R/sampleRem.R
In LMMstar: Repeated Measurement Models for Discrete Times

Documented in sampleRem

### sampleRem.R --- 
##----------------------------------------------------------------------
## Author: Brice Ozenne
## Created: okt  7 2020 (14:23) 
## Version: 
## Last-Updated: jul  5 2023 (12:30) 
##           By: Brice Ozenne
##     Update #: 84
##----------------------------------------------------------------------
## 
### Commentary: 
## 
### Change Log:
##----------------------------------------------------------------------
## 
### Code:

## * sampleRem (documentation)
##' @title Sample Longuitudinal Data
##' @description Sample longuitudinal data with covariates
##'
##' @param n [integer,>0] sample size
##' @param n.times [integer,>0] number of visits (i.e. measurements per individual).
##' @param mu [numeric vector] expected measurement value at each visit (when all covariates are fixed to 0). Must have length \code{n.times}.
##' @param sigma [numeric vector,>0] standard error of the measurements at each visit (when all covariates are fixed to 0).
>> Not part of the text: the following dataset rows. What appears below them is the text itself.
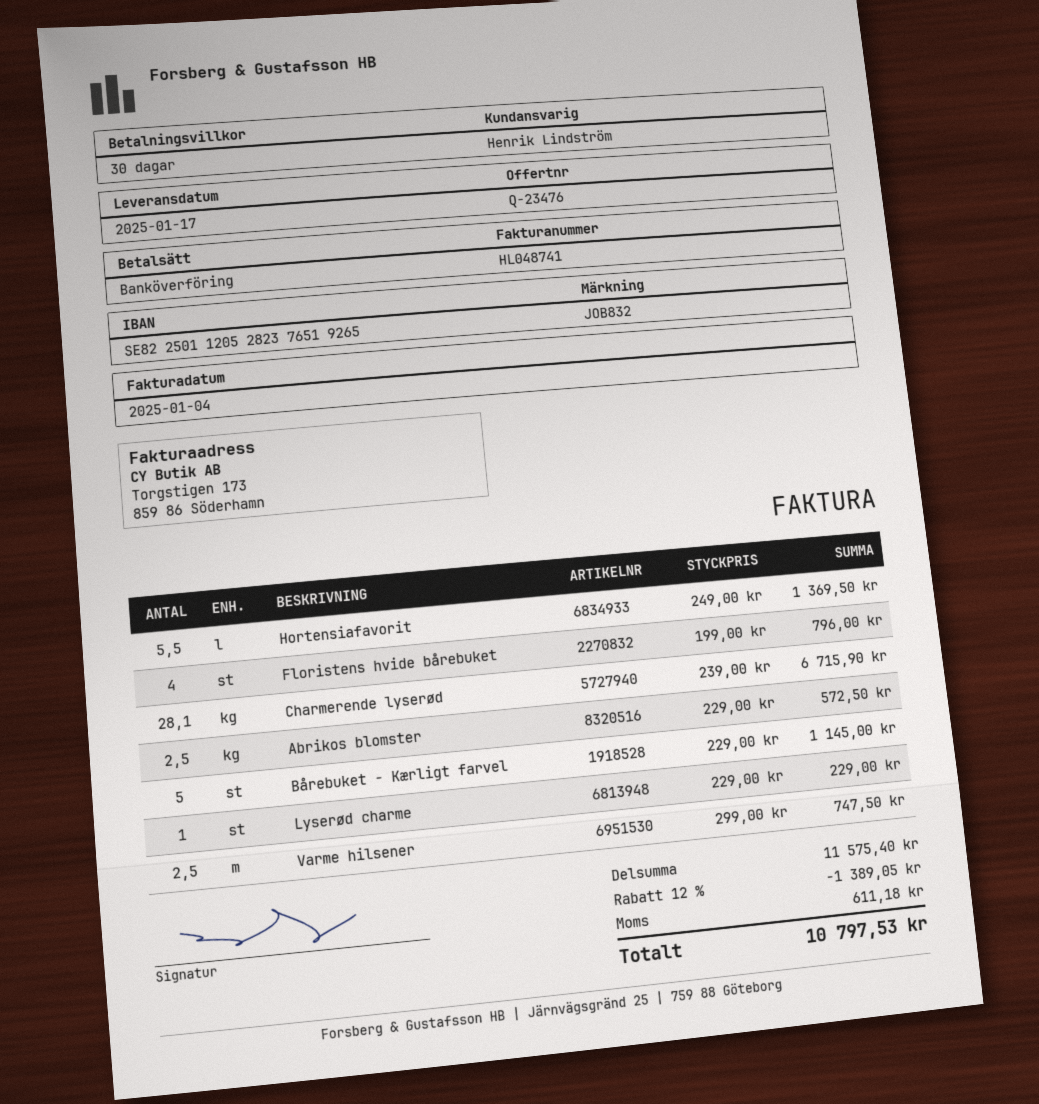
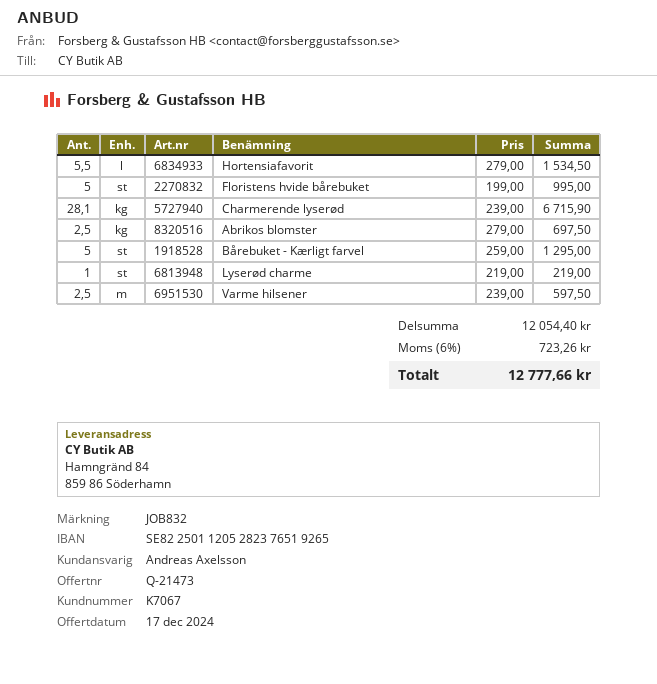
quote number: Q-23476 -> Q-21473
sales rep: Henrik Lindström -> Andreas Axelsson
Hortensiafavorit: 5.5 x 249.00 = 1369.50 -> 5.5 x 279.00 = 1534.50
Floristens hvide bårebuket: 4 x 199.00 = 796.00 -> 5 x 199.00 = 995.00
Abrikos blomster: 2.5 x 229.00 = 572.50 -> 2.5 x 279.00 = 697.50
Bårebuket - Kærligt farvel: 5 x 229.00 = 1145.00 -> 5 x 259.00 = 1295.00
Lyserød charme: 1 x 229.00 = 229.00 -> 1 x 219.00 = 219.00
Varme hilsener: 2.5 x 299.00 = 747.50 -> 2.5 x 239.00 = 597.50
subtotal: 11575.40 -> 12054.40
discount: 12% = 1389.05 -> none
tax: 611.18 -> 723.26
total: 10797.53 -> 12777.66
Must have length \code{n.times}.
##' @param lambda [numeric vector] covariance between the measurement at each visit and the individual latent variable. Must have length \code{n.times}.
##' @param beta [numeric vector of length 10] regression coefficient between the covariates and the latent variable. 
##' @param gamma [numeric matrix with n.times rows and 10 columns] regression coefficient specific to each timepoint (i.e. interaction with time). 
##' @param format [character] Return the data in the wide format (\code{"wide"}) or long format (\code{"long"}).
##' Can also be \code{"wide+"} or \code{"long+"} to export as attributes the function arguments and the latent variable model used to generate the data.
##' @param latent [logical] Should the latent variable be output?
##'
##' @details The generative model is a latent variable model where each outcome (\eqn{Y_j}) load on the latent variable (\eqn{\eta}) with a coefficient lambda:
##' \deqn{Y_j = \mu_j + \lambda_j*\eta + \sigma_j\epsilon_j}
##' The latent variable is related to the covariates (\eqn{X_1,\ldots,X_(10)}):
##' \deqn{\eta = \alpha + \beta_1 X_1 + ... + \beta_{10} X_{10} + \xi}
##' \eqn{\epsilon_j} and \eqn{\xi} are independent random variables with standard normal distribution.
##'
##' @return a data.frame
##' 
##' @keywords datagen

## * sampleRem (examples)
##' @examples
##' set.seed(10)
##' dW <- sampleRem(100, n.times = 3, format = "wide")
##' set.seed(10)
##' dL <- sampleRem(100, n.times = 3, format = "long")

## * sampleRem (code)
##' @export
sampleRem <- function(n, n.times,
                      mu = 1:n.times,
                      sigma = rep(1,n.times),
                      lambda = rep(1,n.times),
                      beta = c(2,1,0,0,0,1,1,0,0,0),
                      gamma = matrix(0, nrow = n.times, ncol = 10),
                      format = "wide",
                      latent = FALSE){

    requireNamespace("lava")
    
    name.Y <- paste0("Y",1:n.times)

    ## ** check arguments
    if(identical(format,"wide+")){
        format <- "wide"
        exportArgs <- TRUE
    }else if(identical(format,"long+")){
        format <- "long"
        exportArgs <- TRUE
    }else{
        exportArgs <- FALSE
    }
    format <- match.arg(format, c("wide","long"))
    
    if(length(mu)!=n.times){
        stop("Argument \'mu\' must have length argument \'n.times\' \n")
    }
    if(length(sigma)!=n.times){
        stop("Argument \'sigma\' must have length argument \'n.times\' \n")
    }
    if(length(lambda)!=n.times){
        stop("Argument \'lambda\' must have length argument \'n.times\' \n")
    }
    ## ** generative model
    m <- lava::lvm()
    m <- lava::`latent<-`(m, value = ~eta)
    
    ## covariates
    m <- lava::`distribution<-`(m, "X1", value = lava::binomial.lvm(size = 1, p = 0.5))
    m <- lava::`distribution<-`(m, "X2", value = lava::binomial.lvm(size = 1, p = 0.1))
    m <- lava::`distribution<-`(m, "X3", value = lava::binomial.lvm(size = 2, p = 0.5))
    m <- lava::`distribution<-`(m, "X4", value = lava::binomial.lvm(size = 3, p = 0.5))
    m <- lava::`distribution<-`(m, "X5", value = lava::poisson.lvm(lambda = 1))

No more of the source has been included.